+++ Information supplied

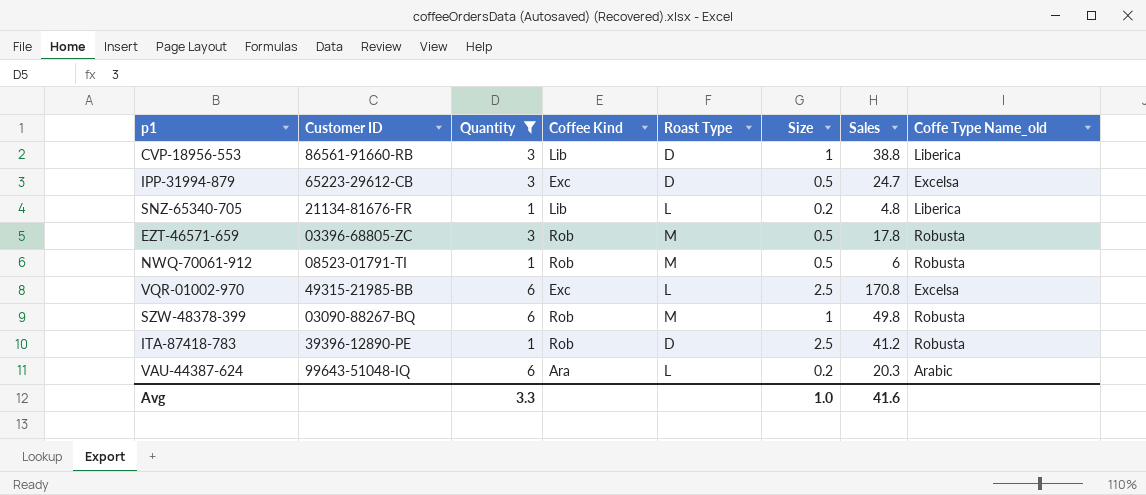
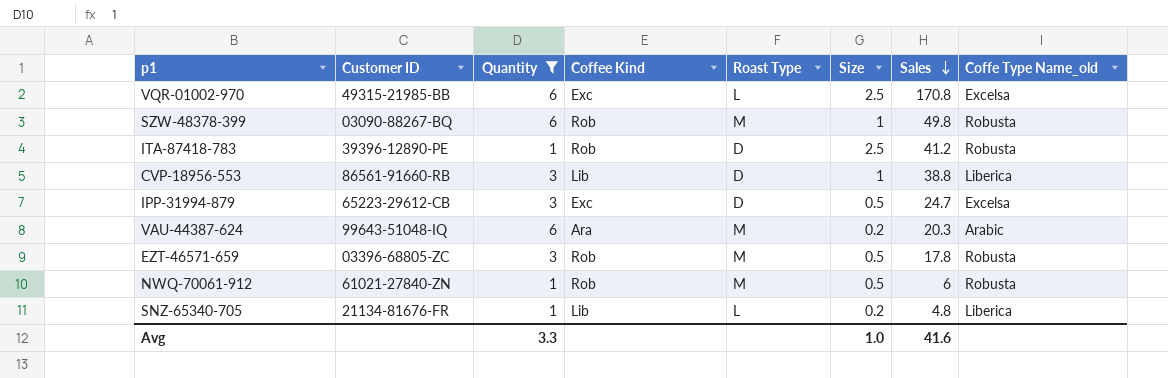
row order: none -> Sales descending
VAU-44387-624 | Roast Type: L -> M
NWQ-70061-912 | Customer ID: 08523-01791-TI -> 61021-27840-ZN

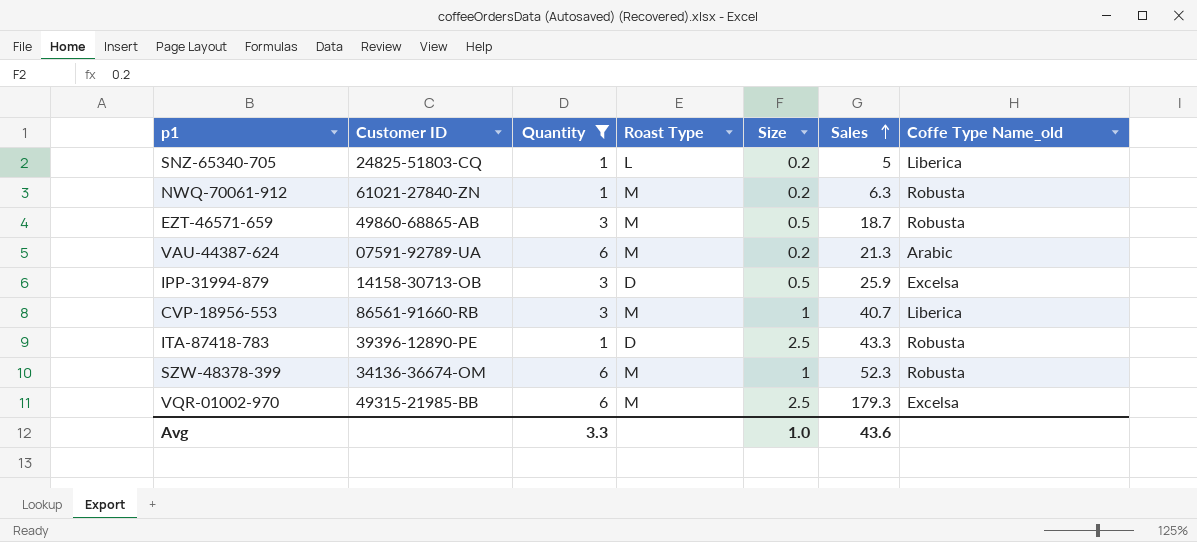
row order: Sales descending -> Sales ascending
column Coffee Kind | position: 4 -> none
SNZ-65340-705 | Customer ID: 21134-81676-FR -> 24825-51803-CQ
SNZ-65340-705 | Sales: 4.8 -> 5
NWQ-70061-912 | Size: 0.5 -> 0.2
NWQ-70061-912 | Sales: 6 -> 6.3
EZT-46571-659 | Customer ID: 03396-68805-ZC -> 49860-68865-AB
EZT-46571-659 | Sales: 17.8 -> 18.7
VAU-44387-624 | Customer ID: 99643-51048-IQ -> 07591-92789-UA
VAU-44387-624 | Sales: 20.3 -> 21.3
IPP-31994-879 | Customer ID: 65223-29612-CB -> 14158-30713-OB
IPP-31994-879 | Sales: 24.7 -> 25.9
CVP-18956-553 | Roast Type: D -> M
CVP-18956-553 | Sales: 38.8 -> 40.7
ITA-87418-783 | Sales: 41.2 -> 43.3
SZW-48378-399 | Customer ID: 03090-88267-BQ -> 34136-36674-OM
SZW-48378-399 | Sales: 49.8 -> 52.3
VQR-01002-970 | Roast Type: L -> M
VQR-01002-970 | Sales: 170.8 -> 179.3
Avg | Sales: 41.6 -> 43.6

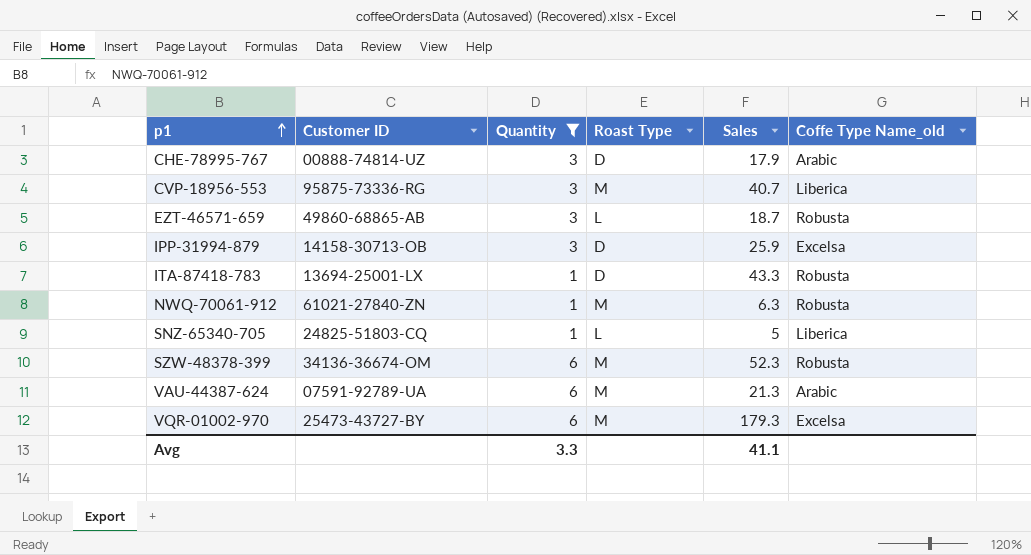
row order: Sales ascending -> p1 ascending
column Size | position: 5 -> none
row CHE-78995-767: none -> 00888-74814-UZ | 3 | D | 17.9 | Arabic
CVP-18956-553 | Customer ID: 86561-91660-RB -> 95875-73336-RG
EZT-46571-659 | Roast Type: M -> L
ITA-87418-783 | Customer ID: 39396-12890-PE -> 13694-25001-LX
VQR-01002-970 | Customer ID: 49315-21985-BB -> 25473-43727-BY
Avg | Sales: 43.6 -> 41.1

++++++

#### Activity:
Every entry should be repeated verbatim, with the pictures left out.

#### Exercise result:
row order: none -> Sales descending
VAU-44387-624 | Roast Type: L -> M
NWQ-70061-912 | Customer ID: 08523-01791-TI -> 61021-27840-ZN

row order: Sales descending -> Sales ascending
column Coffee Kind | position: 4 -> none
SNZ-65340-705 | Customer ID: 21134-81676-FR -> 24825-51803-CQ
SNZ-65340-705 | Sales: 4.8 -> 5
NWQ-70061-912 | Size: 0.5 -> 0.2
NWQ-70061-912 | Sales: 6 -> 6.3
EZT-46571-659 | Customer ID: 03396-68805-ZC -> 49860-68865-AB
EZT-46571-659 | Sales: 17.8 -> 18.7
VAU-44387-624 | Customer ID: 99643-51048-IQ -> 07591-92789-UA
VAU-44387-624 | Sales: 20.3 -> 21.3
IPP-31994-879 | Customer ID: 65223-29612-CB -> 14158-30713-OB
IPP-31994-879 | Sales: 24.7 -> 25.9
CVP-18956-553 | Roast Type: D -> M
CVP-18956-553 | Sales: 38.8 -> 40.7
ITA-87418-783 | Sales: 41.2 -> 43.3
SZW-48378-399 | Customer ID: 03090-88267-BQ -> 34136-36674-OM
SZW-48378-399 | Sales: 49.8 -> 52.3
VQR-01002-970 | Roast Type: L -> M
VQR-01002-970 | Sales: 170.8 -> 179.3
Avg | Sales: 41.6 -> 43.6

row order: Sales ascending -> p1 ascending
column Size | position: 5 -> none
row CHE-78995-767: none -> 00888-74814-UZ | 3 | D | 17.9 | Arabic
CVP-18956-553 | Customer ID: 86561-91660-RB -> 95875-73336-RG
EZT-46571-659 | Roast Type: M -> L
ITA-87418-783 | Customer ID: 39396-12890-PE -> 13694-25001-LX
VQR-01002-970 | Customer ID: 49315-21985-BB -> 25473-43727-BY
Avg | Sales: 43.6 -> 41.1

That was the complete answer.